The social and economic characteristics of the population in our study reduce the scope of possible generalizations because the prevalence of inadequate medicine home storage is likely to be closely linked to economic development. For example, in the United State, there is a significant accumulation of medications in households, reflecting excessive consumption made possible by economic wealth 2 . In contrast, in Uganda, after two decades of civil war, only 35% of households store medications 26 . Our study has other limitations. Regional characteristics may make it difficult to generalize the findings to other major cities and beyond the Brazilian Northeast. A consensual definition of adequate medicine home storage is not available, but we tried to overcome this problem by adopting a definition based on the guidelines of international organizations. Nevertheless, methodological aspects of our study that contribute to the validity of the results include being a population study based on a probability sample, data obtained by direct interview without previous appointment, and direct observation of the storage location.

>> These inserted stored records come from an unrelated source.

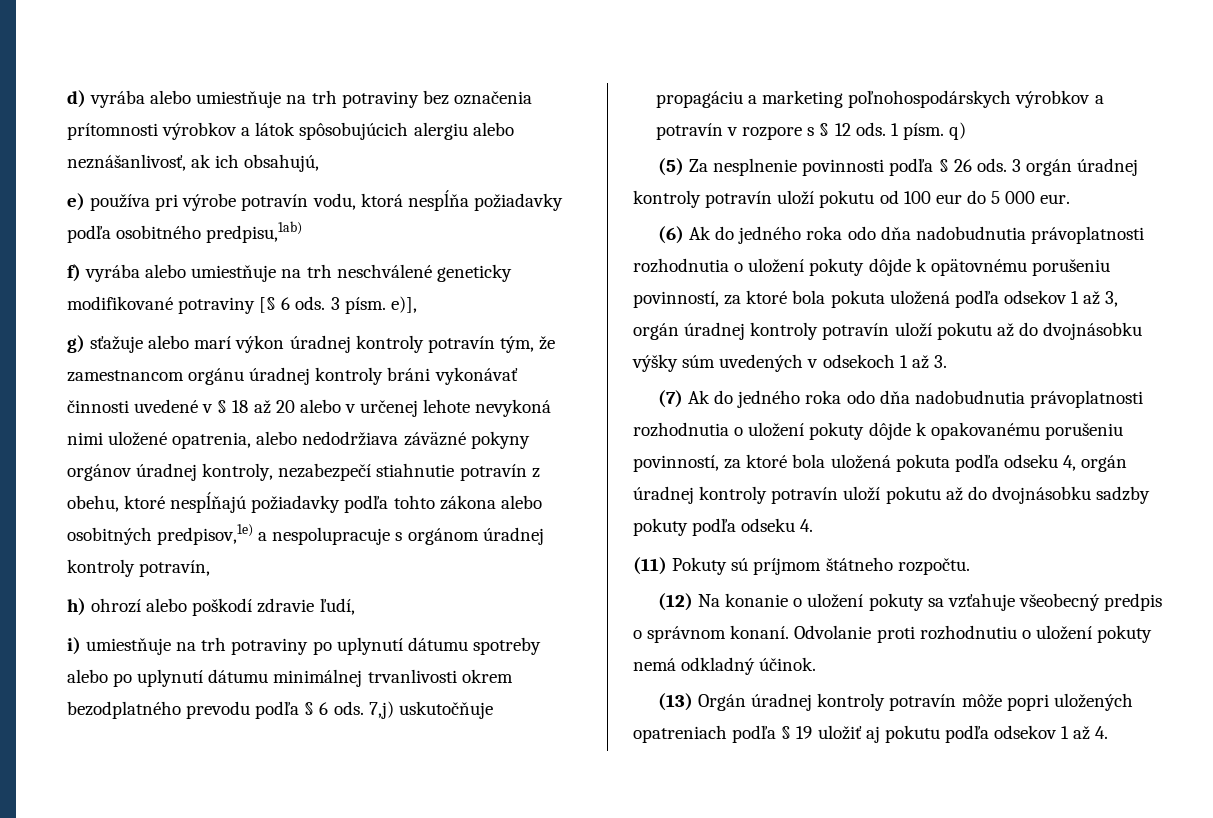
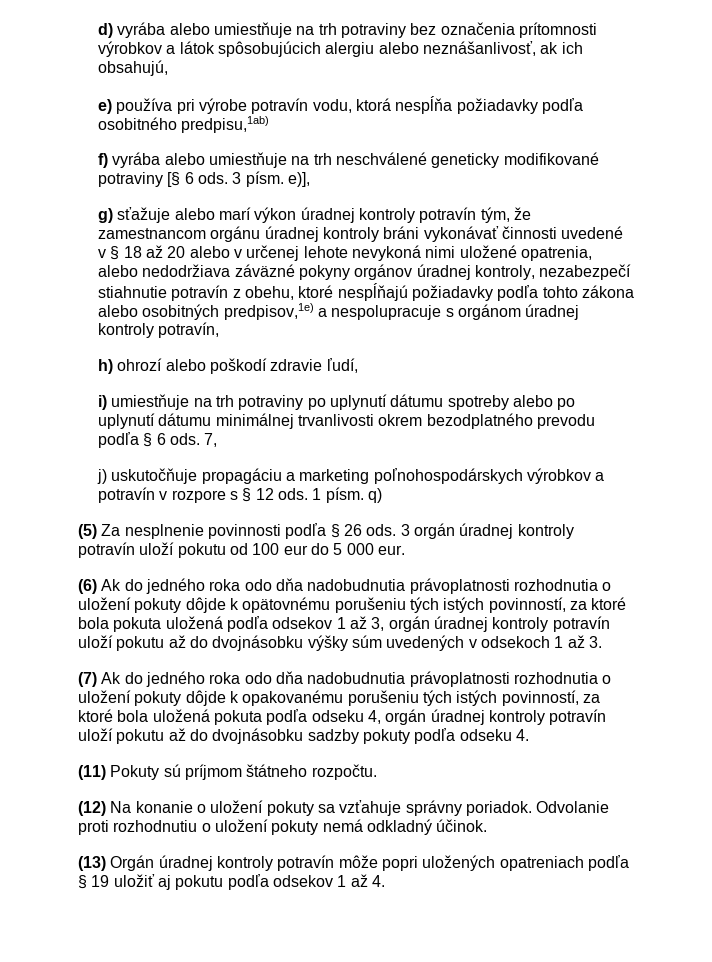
- 7,j) uskutočňuje propagáciu a marketing poľnohospodárskych výrobkov a potravín v rozpore s § 12 ods.
+ 7,
+ j) uskutočňuje propagáciu a marketing poľnohospodárskych výrobkov a potravín v rozpore s § 12 ods.
- (6) Ak do jedného roka odo dňa nadobudnutia právoplatnosti rozhodnutia o uložení pokuty dôjde k opätovnému porušeniu povinností, za ktoré bola pokuta uložená podľa odsekov 1 až 3, orgán úradnej kontroly potravín uloží pokutu až do dvojnásobku výšky súm uvedených v odsekoch 1 až 3.
+ (6) Ak do jedného roka odo dňa nadobudnutia právoplatnosti rozhodnutia o uložení pokuty dôjde k opätovnému porušeniu tých istých povinností, za ktoré bola pokuta uložená podľa odsekov 1 až 3, orgán úradnej kontroly potravín uloží pokutu až do dvojnásobku výšky súm uvedených v odsekoch 1 až 3.
- (7) Ak do jedného roka odo dňa nadobudnutia právoplatnosti rozhodnutia o uložení pokuty dôjde k opakovanému porušeniu povinností, za ktoré bola uložená pokuta podľa odseku 4, orgán úradnej kontroly potravín uloží pokutu až do dvojnásobku sadzby pokuty podľa odseku 4.
+ (7) Ak do jedného roka odo dňa nadobudnutia právoplatnosti rozhodnutia o uložení pokuty dôjde k opakovanému porušeniu tých istých povinností, za ktoré bola uložená pokuta podľa odseku 4, orgán úradnej kontroly potravín uloží pokutu až do dvojnásobku sadzby pokuty podľa odseku 4.
- (12) Na konanie o uložení pokuty sa vzťahuje všeobecný predpis o správnom konaní.
+ (12) Na konanie o uložení pokuty sa vzťahuje správny poriadok.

Our results address a subject relevant but poorly understood by health professionals. This survey based on a probability sample of households has shown inadequate storage of medicines in the majority of homes, most often because medications are kept within reach of children. The study identified variables that may signal inadequate home storage of medicines, namely the keeper of medicines at home is male and of older age, the lack of children in the household, and the presence of expired medications. Almost all medications are disposed of through domestic waste or the public sewage system. These results emphasize the need for prescribing physicians and pharmacists to inform patients on how to properly store medications at home, especially those who have any of the risk factors here identified.